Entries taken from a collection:
Segment Open

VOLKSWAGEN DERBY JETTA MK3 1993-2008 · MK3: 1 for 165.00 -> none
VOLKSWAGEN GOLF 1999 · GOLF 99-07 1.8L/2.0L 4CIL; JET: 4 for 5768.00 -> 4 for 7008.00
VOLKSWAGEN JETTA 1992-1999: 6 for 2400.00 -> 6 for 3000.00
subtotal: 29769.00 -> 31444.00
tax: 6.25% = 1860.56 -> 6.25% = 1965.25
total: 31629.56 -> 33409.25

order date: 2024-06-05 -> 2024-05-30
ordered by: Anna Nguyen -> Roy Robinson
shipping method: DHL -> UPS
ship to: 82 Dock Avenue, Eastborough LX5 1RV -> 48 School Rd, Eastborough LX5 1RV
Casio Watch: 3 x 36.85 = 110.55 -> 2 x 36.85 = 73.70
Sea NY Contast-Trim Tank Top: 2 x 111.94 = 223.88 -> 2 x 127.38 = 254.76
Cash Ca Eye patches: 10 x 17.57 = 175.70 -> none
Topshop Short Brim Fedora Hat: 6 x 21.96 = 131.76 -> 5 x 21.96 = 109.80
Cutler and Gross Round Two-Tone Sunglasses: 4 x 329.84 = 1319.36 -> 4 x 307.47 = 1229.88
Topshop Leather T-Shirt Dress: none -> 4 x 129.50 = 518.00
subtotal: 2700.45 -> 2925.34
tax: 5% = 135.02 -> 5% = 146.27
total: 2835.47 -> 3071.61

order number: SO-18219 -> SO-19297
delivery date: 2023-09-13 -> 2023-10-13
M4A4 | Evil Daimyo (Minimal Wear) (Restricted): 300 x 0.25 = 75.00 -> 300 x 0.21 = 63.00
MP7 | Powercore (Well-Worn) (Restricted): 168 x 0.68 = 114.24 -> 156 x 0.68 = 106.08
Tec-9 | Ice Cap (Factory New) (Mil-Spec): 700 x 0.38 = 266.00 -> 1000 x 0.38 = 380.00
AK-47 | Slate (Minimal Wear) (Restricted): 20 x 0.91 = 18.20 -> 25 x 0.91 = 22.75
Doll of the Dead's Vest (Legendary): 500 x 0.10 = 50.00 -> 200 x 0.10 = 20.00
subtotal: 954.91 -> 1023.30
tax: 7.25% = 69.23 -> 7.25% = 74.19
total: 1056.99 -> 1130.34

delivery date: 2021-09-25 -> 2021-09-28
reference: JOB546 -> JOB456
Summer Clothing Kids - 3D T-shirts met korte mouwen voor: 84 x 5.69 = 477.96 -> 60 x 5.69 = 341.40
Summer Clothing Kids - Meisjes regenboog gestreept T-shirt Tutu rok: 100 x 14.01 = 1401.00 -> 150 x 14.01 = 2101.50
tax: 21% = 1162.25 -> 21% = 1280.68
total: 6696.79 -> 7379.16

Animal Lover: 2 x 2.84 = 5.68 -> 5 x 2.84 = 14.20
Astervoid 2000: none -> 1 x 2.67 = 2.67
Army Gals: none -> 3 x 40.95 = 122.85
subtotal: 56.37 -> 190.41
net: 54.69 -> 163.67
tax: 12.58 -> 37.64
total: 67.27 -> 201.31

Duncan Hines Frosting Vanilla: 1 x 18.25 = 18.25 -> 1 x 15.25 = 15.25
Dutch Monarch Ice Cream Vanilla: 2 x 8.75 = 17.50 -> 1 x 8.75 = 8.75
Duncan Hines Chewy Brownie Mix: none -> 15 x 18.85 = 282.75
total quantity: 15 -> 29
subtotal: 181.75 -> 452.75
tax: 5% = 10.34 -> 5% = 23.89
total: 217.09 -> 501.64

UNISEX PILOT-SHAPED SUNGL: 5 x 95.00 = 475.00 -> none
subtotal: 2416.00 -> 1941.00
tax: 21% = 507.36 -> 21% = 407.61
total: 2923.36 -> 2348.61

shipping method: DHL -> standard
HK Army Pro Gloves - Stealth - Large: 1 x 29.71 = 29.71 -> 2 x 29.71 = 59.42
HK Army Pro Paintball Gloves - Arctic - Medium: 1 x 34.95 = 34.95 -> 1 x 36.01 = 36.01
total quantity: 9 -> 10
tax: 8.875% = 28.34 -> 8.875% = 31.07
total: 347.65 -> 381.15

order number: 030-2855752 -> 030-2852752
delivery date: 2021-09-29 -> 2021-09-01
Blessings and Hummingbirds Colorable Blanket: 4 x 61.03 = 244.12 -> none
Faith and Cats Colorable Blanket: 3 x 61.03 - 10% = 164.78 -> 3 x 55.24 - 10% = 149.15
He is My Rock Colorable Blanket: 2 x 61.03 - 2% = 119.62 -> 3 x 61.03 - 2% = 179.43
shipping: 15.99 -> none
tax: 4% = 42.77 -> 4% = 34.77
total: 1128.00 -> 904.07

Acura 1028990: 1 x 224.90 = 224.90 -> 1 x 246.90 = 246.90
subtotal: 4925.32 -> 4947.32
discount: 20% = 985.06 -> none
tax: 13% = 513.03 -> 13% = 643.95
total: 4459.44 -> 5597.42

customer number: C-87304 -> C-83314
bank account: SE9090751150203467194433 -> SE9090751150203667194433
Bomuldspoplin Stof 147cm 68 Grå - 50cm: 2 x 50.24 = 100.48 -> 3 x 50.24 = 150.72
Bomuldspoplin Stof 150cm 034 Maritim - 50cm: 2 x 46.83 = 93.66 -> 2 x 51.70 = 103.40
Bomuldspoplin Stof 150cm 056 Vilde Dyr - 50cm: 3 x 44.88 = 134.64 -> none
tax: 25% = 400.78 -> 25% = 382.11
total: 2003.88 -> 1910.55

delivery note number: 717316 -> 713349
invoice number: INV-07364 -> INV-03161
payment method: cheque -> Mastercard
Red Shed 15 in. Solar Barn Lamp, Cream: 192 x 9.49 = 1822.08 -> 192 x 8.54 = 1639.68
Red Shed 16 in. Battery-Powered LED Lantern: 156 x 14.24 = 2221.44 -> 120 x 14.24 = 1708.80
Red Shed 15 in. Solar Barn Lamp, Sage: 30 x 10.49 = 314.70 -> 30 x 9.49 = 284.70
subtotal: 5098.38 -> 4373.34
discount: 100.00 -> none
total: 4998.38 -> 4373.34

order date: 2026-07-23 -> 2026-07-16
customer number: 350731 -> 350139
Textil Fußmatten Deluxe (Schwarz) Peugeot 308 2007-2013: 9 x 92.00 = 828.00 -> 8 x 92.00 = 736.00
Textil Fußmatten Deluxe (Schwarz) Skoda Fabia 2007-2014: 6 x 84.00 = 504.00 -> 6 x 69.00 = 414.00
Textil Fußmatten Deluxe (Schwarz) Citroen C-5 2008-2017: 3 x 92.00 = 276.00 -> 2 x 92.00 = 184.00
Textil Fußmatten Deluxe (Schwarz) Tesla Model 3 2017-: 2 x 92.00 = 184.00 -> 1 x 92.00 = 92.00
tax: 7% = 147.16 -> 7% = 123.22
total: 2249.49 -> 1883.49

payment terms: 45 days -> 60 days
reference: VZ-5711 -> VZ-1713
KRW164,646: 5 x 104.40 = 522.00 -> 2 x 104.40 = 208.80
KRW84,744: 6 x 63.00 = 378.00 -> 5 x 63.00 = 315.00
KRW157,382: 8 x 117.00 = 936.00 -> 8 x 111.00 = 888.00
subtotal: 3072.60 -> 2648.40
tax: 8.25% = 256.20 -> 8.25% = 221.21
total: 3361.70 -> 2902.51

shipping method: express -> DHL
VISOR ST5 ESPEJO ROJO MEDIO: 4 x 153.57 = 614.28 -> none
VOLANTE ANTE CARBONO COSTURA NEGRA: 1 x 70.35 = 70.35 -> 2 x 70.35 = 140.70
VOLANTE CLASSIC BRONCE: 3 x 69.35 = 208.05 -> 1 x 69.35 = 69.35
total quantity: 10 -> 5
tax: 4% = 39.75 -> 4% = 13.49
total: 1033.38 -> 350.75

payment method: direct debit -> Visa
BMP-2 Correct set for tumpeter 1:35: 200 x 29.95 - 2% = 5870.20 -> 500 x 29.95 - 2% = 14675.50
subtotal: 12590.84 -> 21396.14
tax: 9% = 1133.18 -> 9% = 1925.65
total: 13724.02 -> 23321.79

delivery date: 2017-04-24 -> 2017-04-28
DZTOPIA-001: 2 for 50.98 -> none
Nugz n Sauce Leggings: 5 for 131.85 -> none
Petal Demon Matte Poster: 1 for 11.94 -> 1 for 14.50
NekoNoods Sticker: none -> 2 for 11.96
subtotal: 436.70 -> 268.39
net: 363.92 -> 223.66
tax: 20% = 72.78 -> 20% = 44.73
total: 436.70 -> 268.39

Segment Closed

* TASK DESCRIPTION
Looking at the entries above, count each line that includes the string "Bomuldspoplin" and give only the total.

* ANSWER SECTION
3